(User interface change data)
----

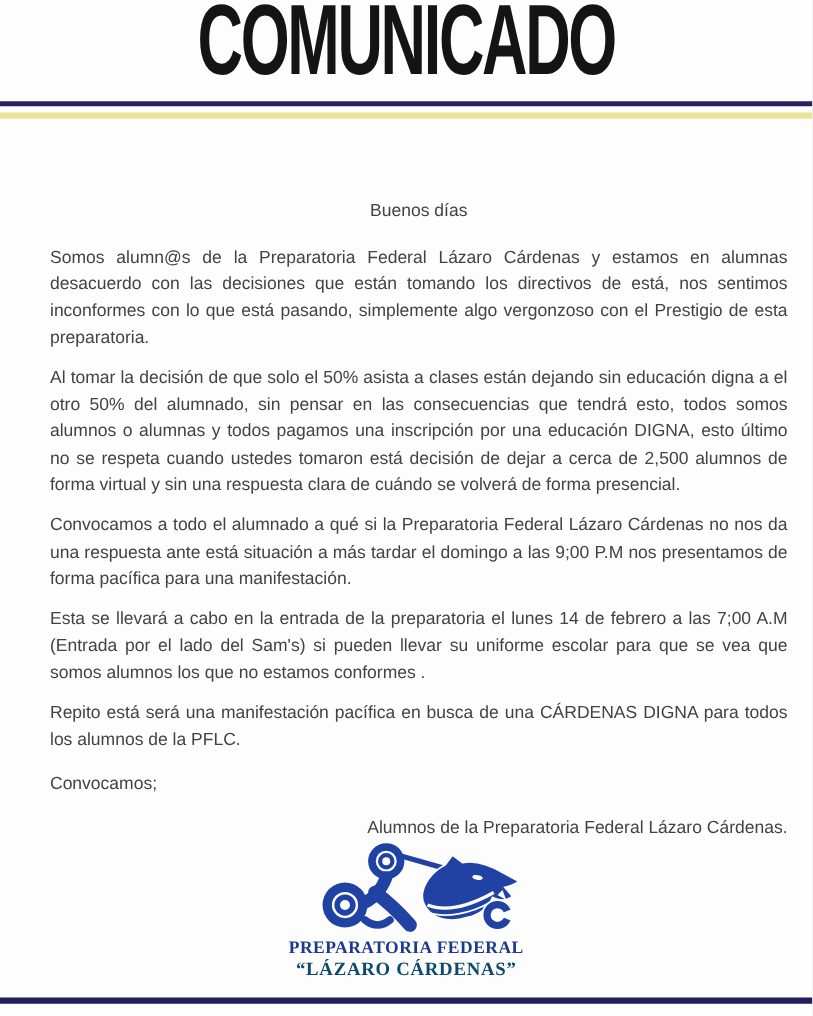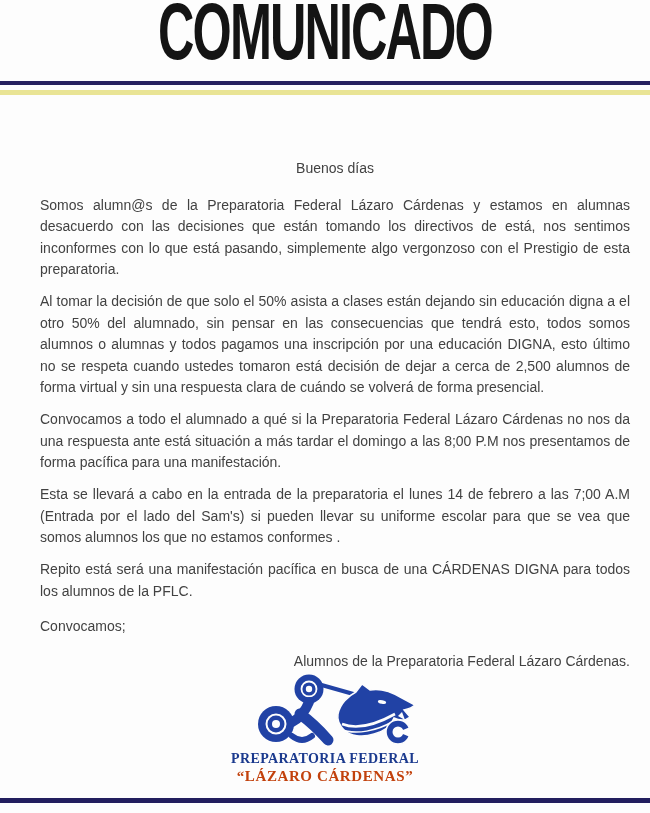"Convocamos a todo el alumnado" p { text: 8 -> 9 }
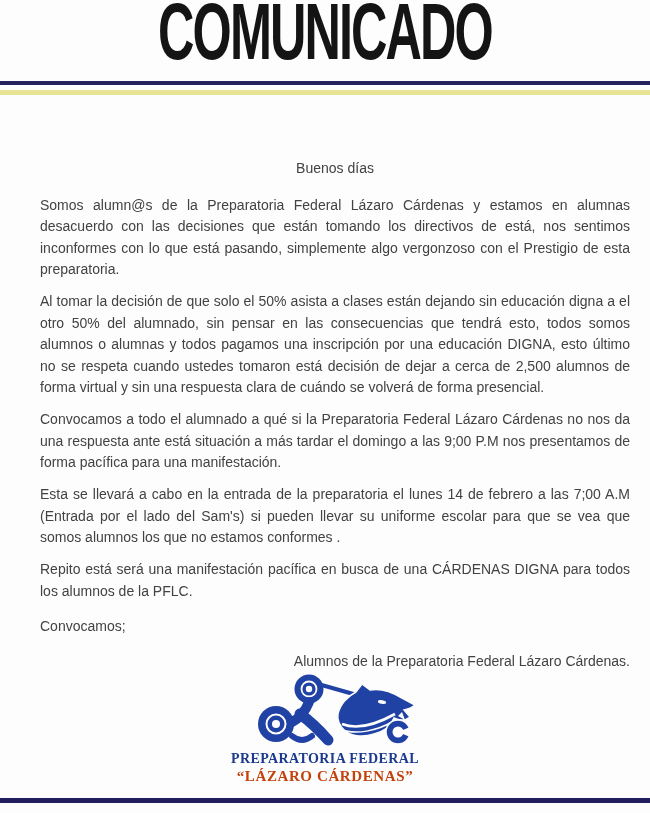"“LÁZARO CÁRDENAS”" .logo-line2 { color: #c2410c -> #0c4a6e }
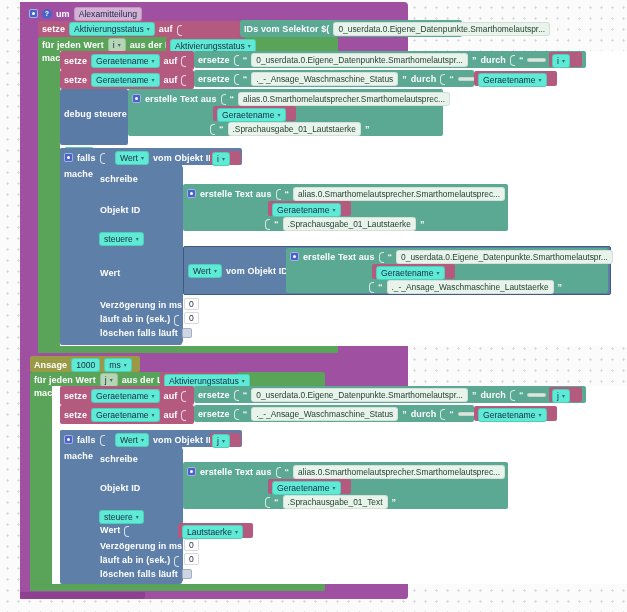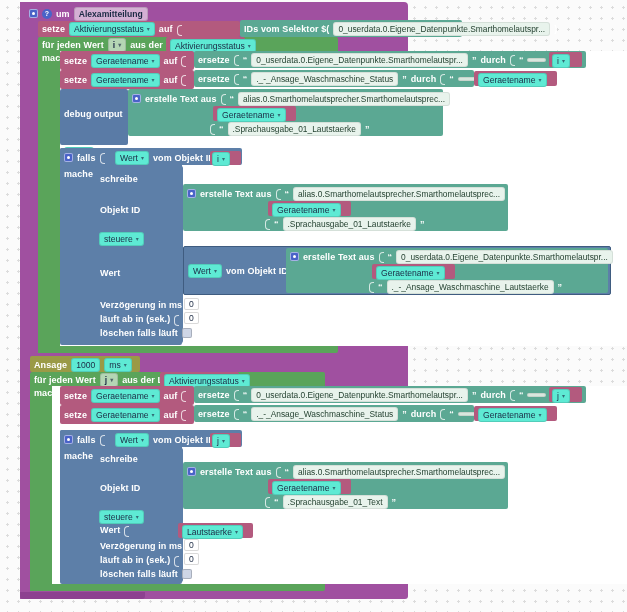"Alexamitteilung" .field-t { font-weight: bold -> none }
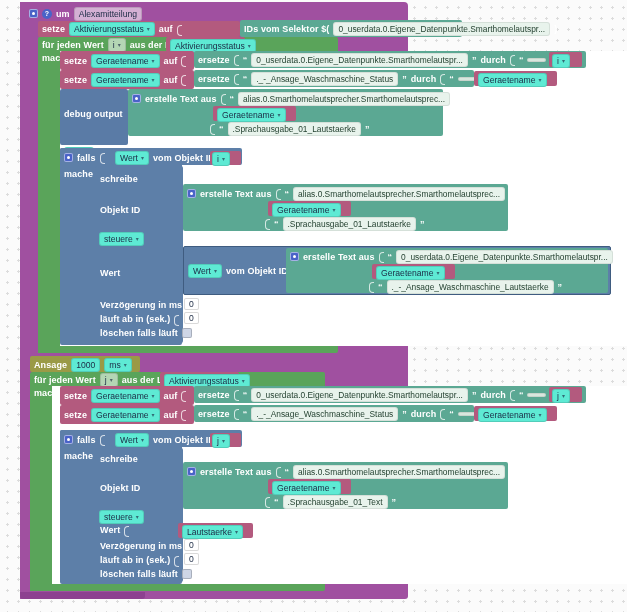"debug output" div.blk { text: output -> steuere }
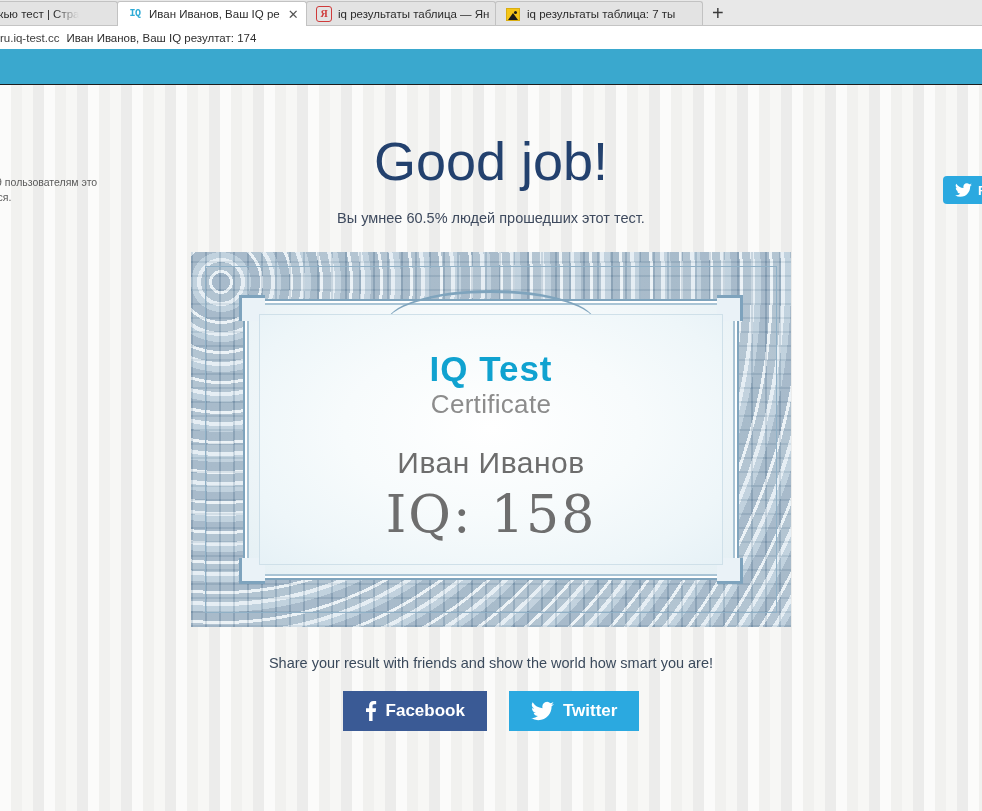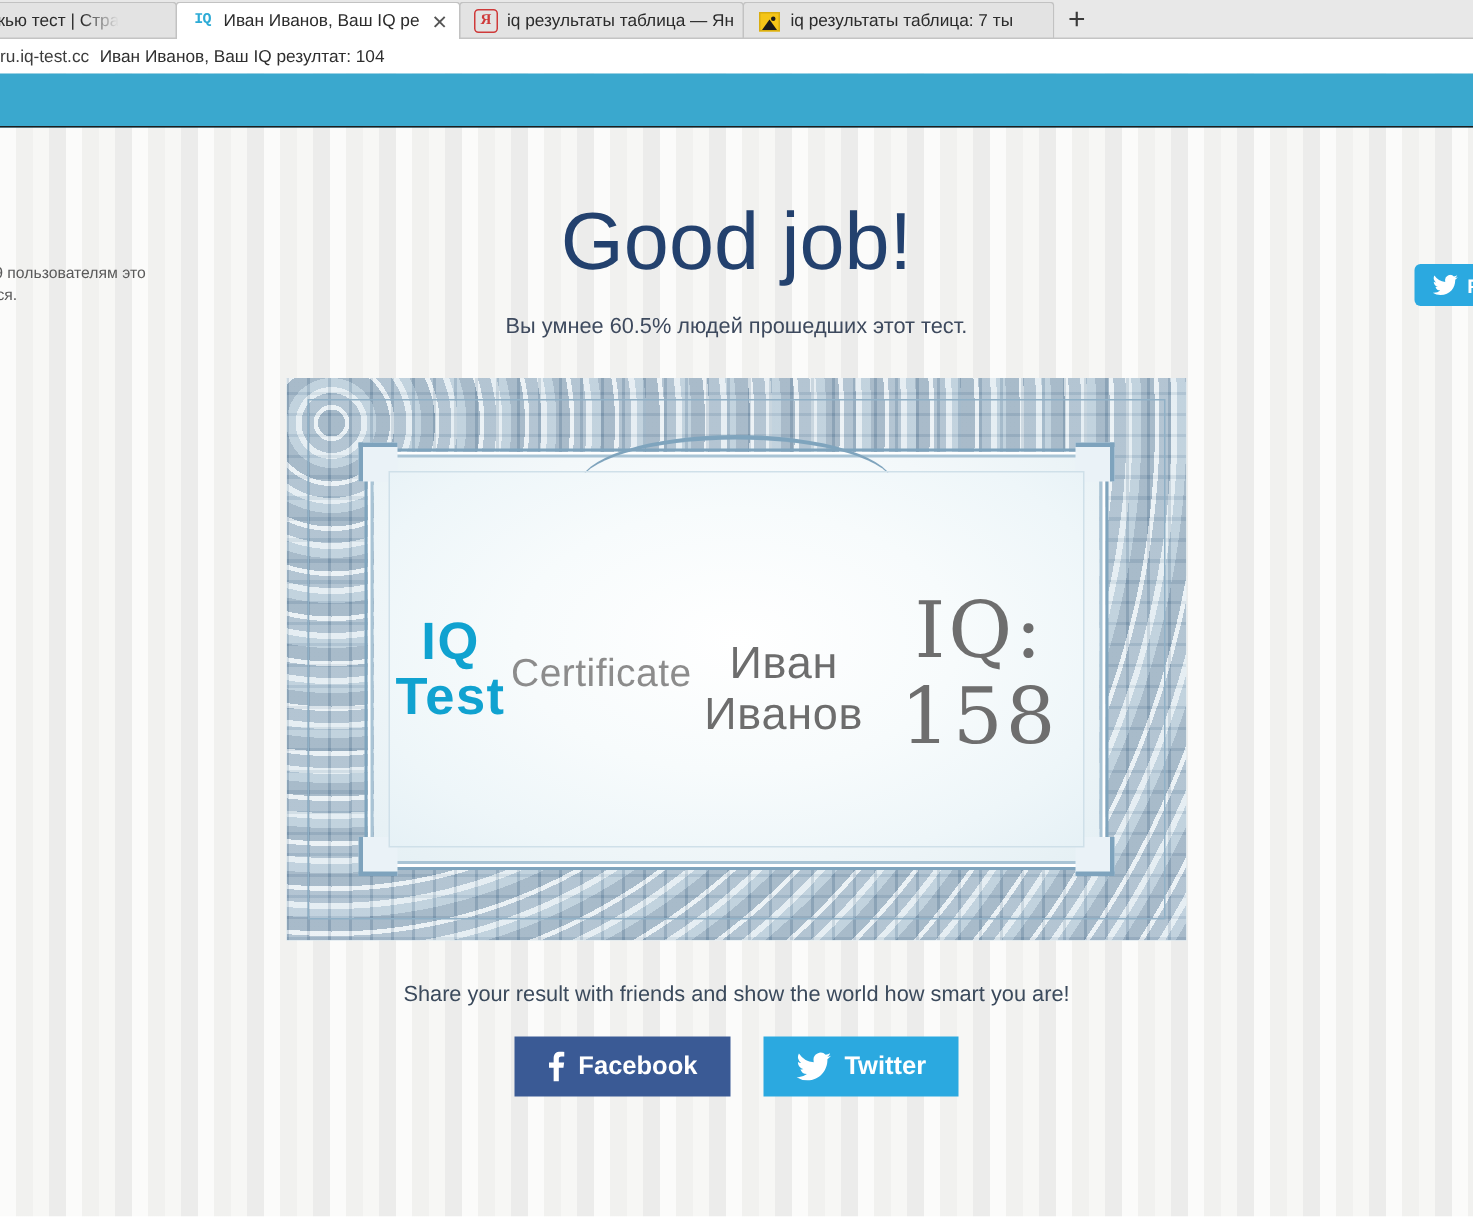"Иван Иванов, Ваш IQ резултат:" span.u-title { text: 104 -> 174 }
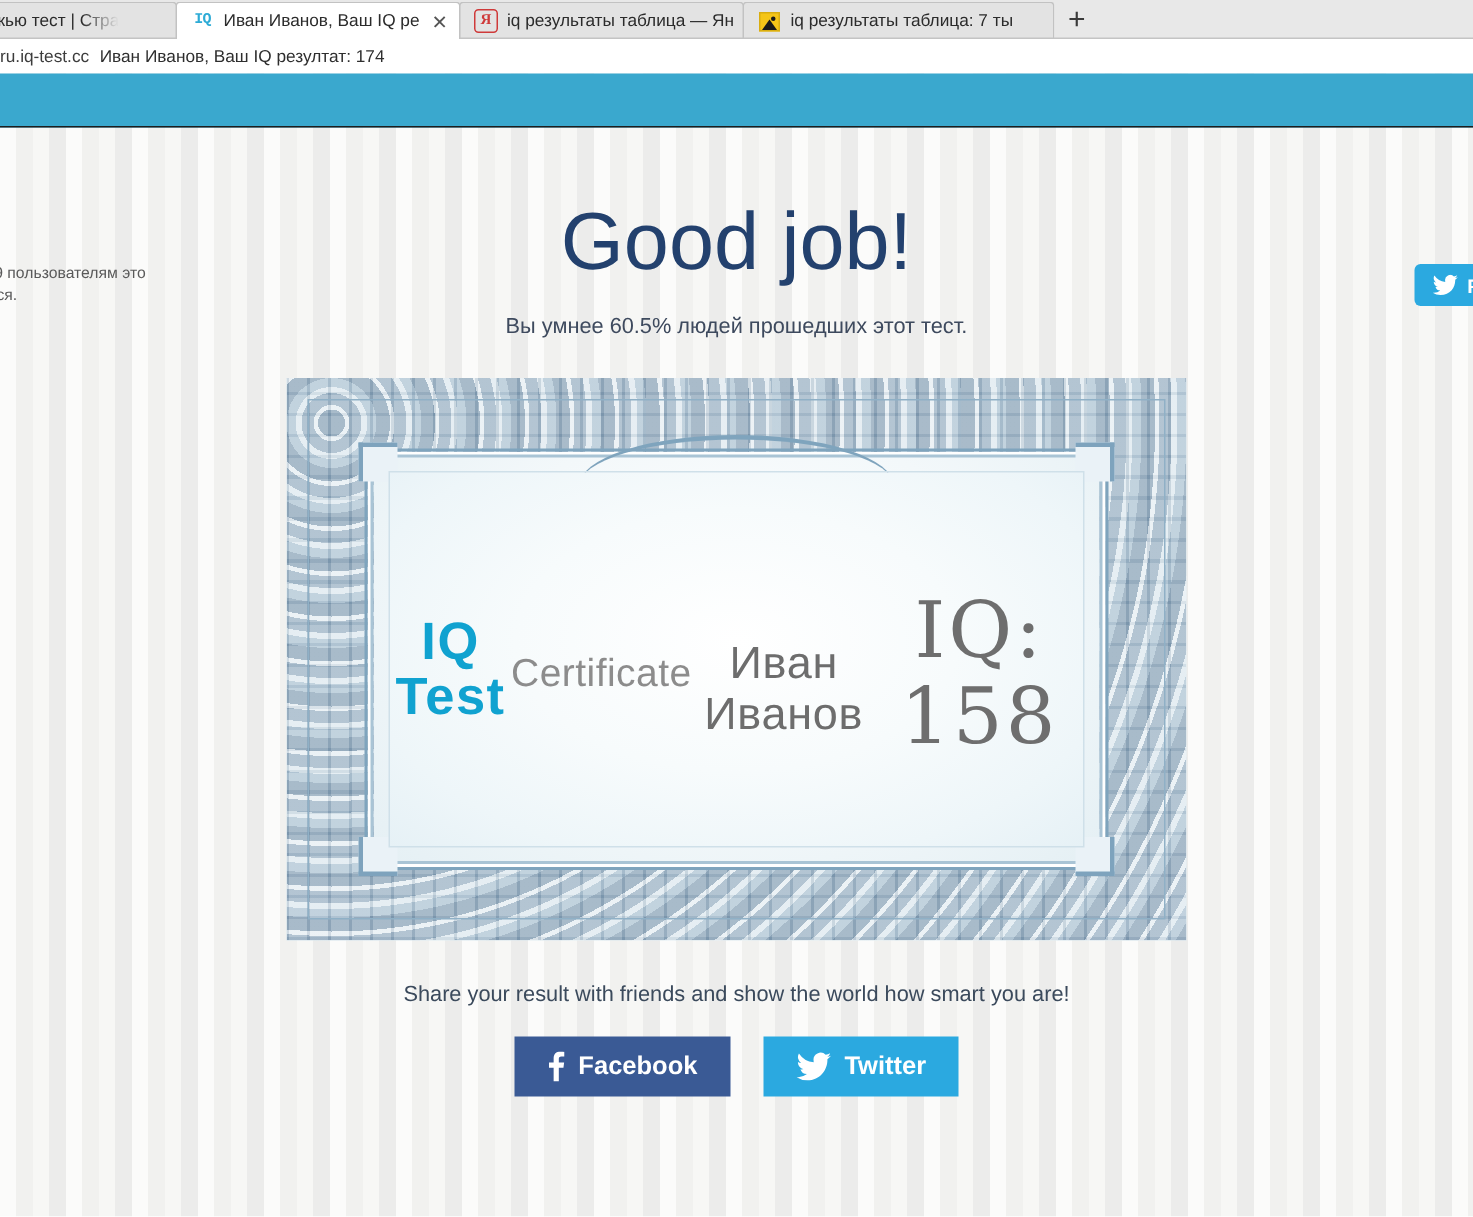"IQ Test" .cert-inner { flex-direction: row -> column; justify-content: flex-end -> center }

----

- **To do**: Restate the entries verbatim, without pictures.

- **Exercise solution**:
"Convocamos a todo el alumnado" p { text: 8 -> 9 }
"“LÁZARO CÁRDENAS”" .logo-line2 { color: #c2410c -> #0c4a6e }
"Alexamitteilung" .field-t { font-weight: bold -> none }
"debug output" div.blk { text: output -> steuere }
"Иван Иванов, Ваш IQ резултат:" span.u-title { text: 104 -> 174 }
"IQ Test" .cert-inner { flex-direction: row -> column; justify-content: flex-end -> center }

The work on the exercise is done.